Его узкое, горбоносое неулыбчивое лицо и раньше-то всегда вводило в заблуждение окружающих, а теперь-то уж и подавно: не приглядываясь, Илуге вполне можно было принять за человека, пережившего тридцать зим. «Глаза у тебя, точно у древнего старика. Иногда так глянешь, что мороз по коже дерет», – как-то сказал ему Баргузен.
Впрочем, теперь он не только выглядел – он стал взрослым. После всего, что произошло с ним за эту осень и зиму, следом за чередой не слишком счастливых и не слишком богатых событиями зим. Словно снежный ком, что катится, набирая вес, а потом вдруг, столкнувшись с преградой, взрывается веером сверкающих искр. Жизнь стала другой, и он стал другим тоже.
Когда они жили у косхов, в глазах окружающих он был просто рабом – слишком высоким, чтобы его бить по любому поводу, и слишком спокойным, чтобы самому напрашиваться на плети. От спокойных людей обычно не ожидают сумасшедших поступков. Он, Илуге, совершил такой поступок, и за ним, как за камушком, падающим с вершины горы, потекла река событий, которая сделала его тем, кем сделала: джунгарским воином, победителем Тулуя, а затем – еще и спасителем хана. А потом еще героем – победителем последних скачек.

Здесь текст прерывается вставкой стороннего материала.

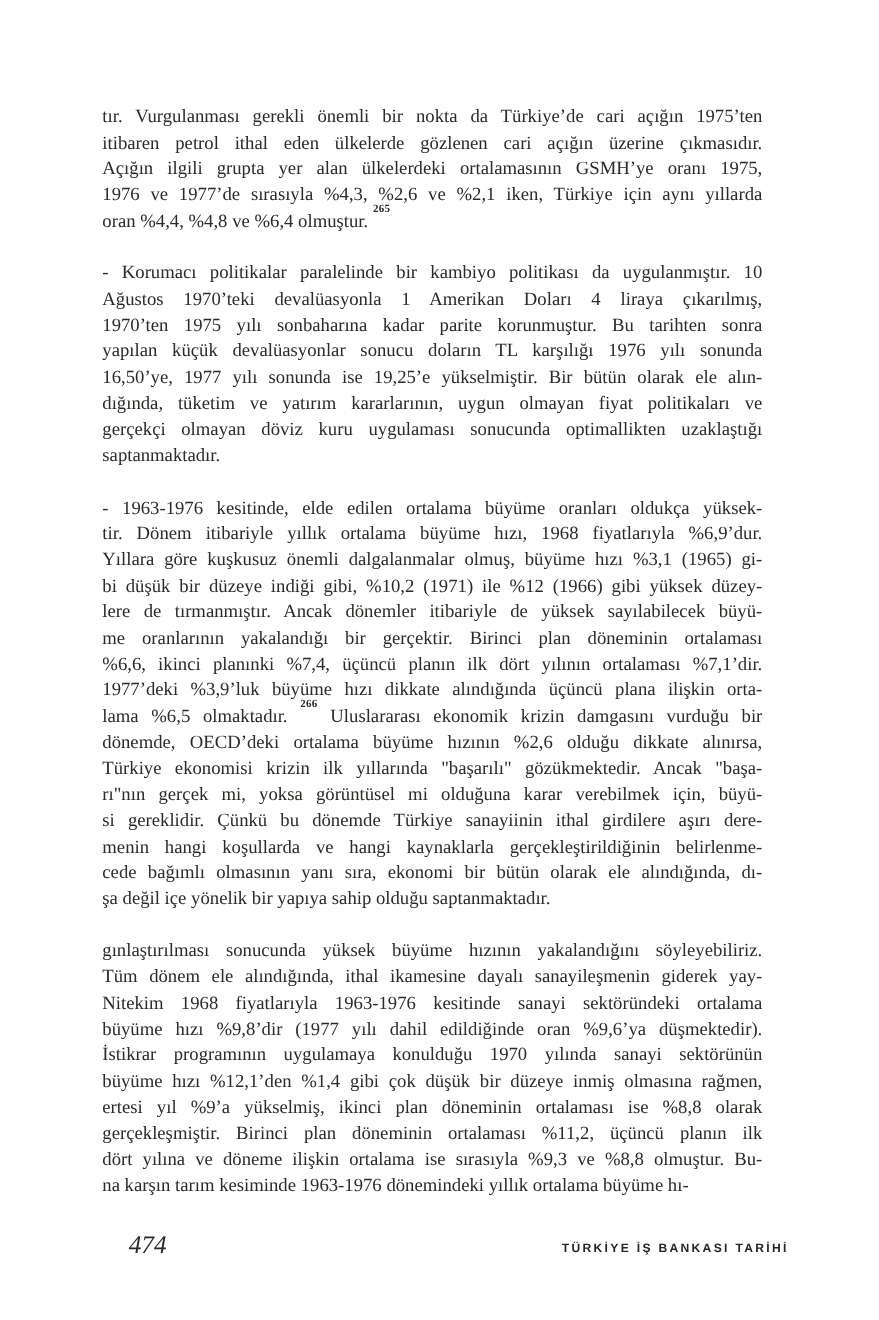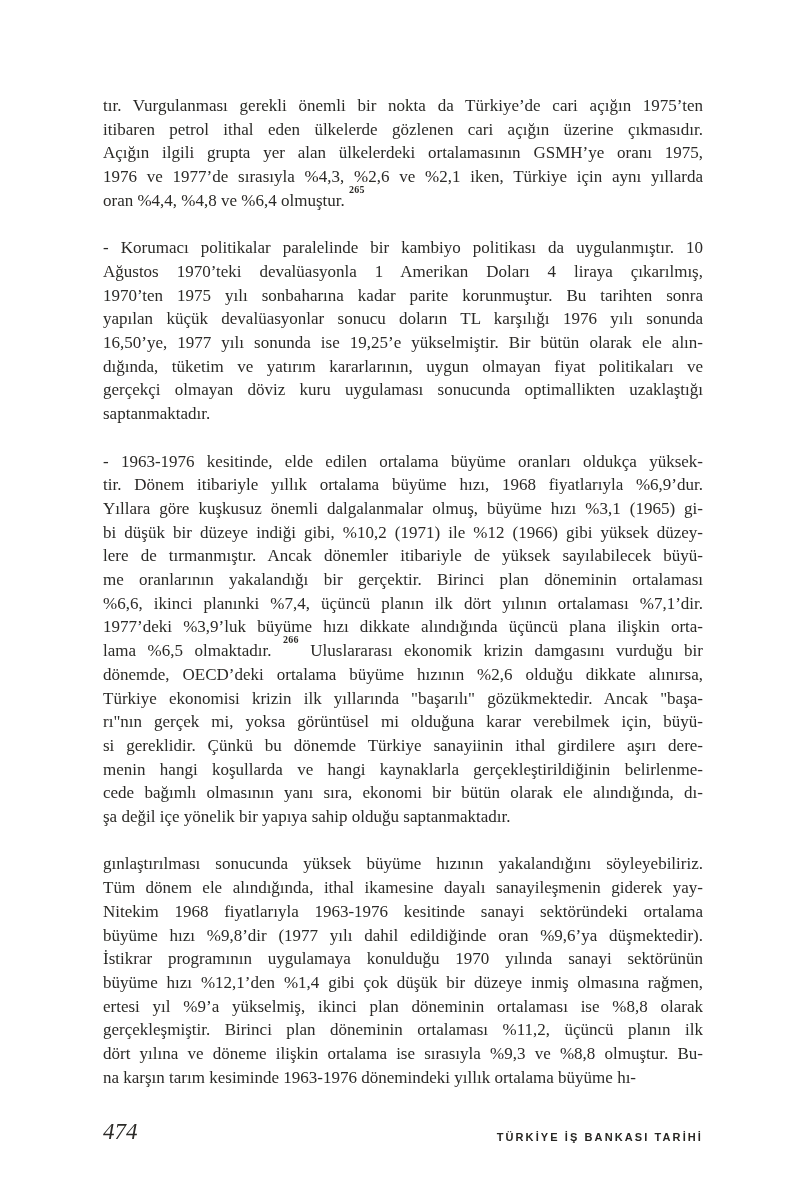"tır. Vurgulanması gerekli önemli bir" .text-block { left: 103px -> 93px }
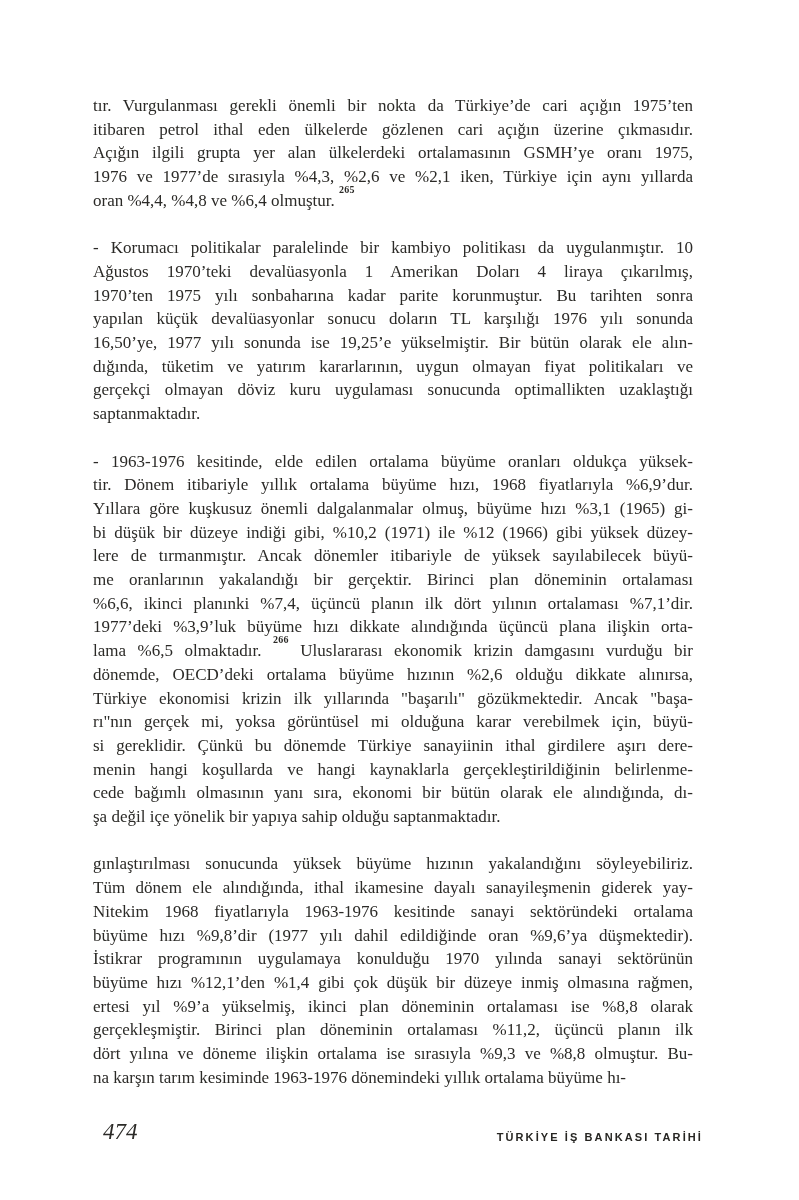"474" .footer { align-items: flex-end -> center; left: 103px -> 117px }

Незамужние джунгарки теперь напропалую стреляли в него глазами и вовсе не считали зазорным сами окликать его, чтобы подойти поболтать. Многие молодые воины теперь запросто заходили к нему в юрту, чтобы позвать пострелять зайца или размять коней на дальнем выпасе. Онхотой привечал сестру, исправно приносившую ему молоко и масло согласно давнему уговору, и иногда ронял скупые, тяжелые и ценные, как золото, фразы, предназначенные – ему. На столе у них, всех троих, теперь всегда была еда, а младшие братья Нарьяны смотрели на него с обожанием: они и их сестра с недавних пор тоже были избавлены от презрительного отчуждения, которым окружило их племя из-за отношения Тулуя. Даже шрам от его плети, рассекший девушке щеку, был теперь для многих чем-то вроде напоминания об их собственной слепоте и жестокости.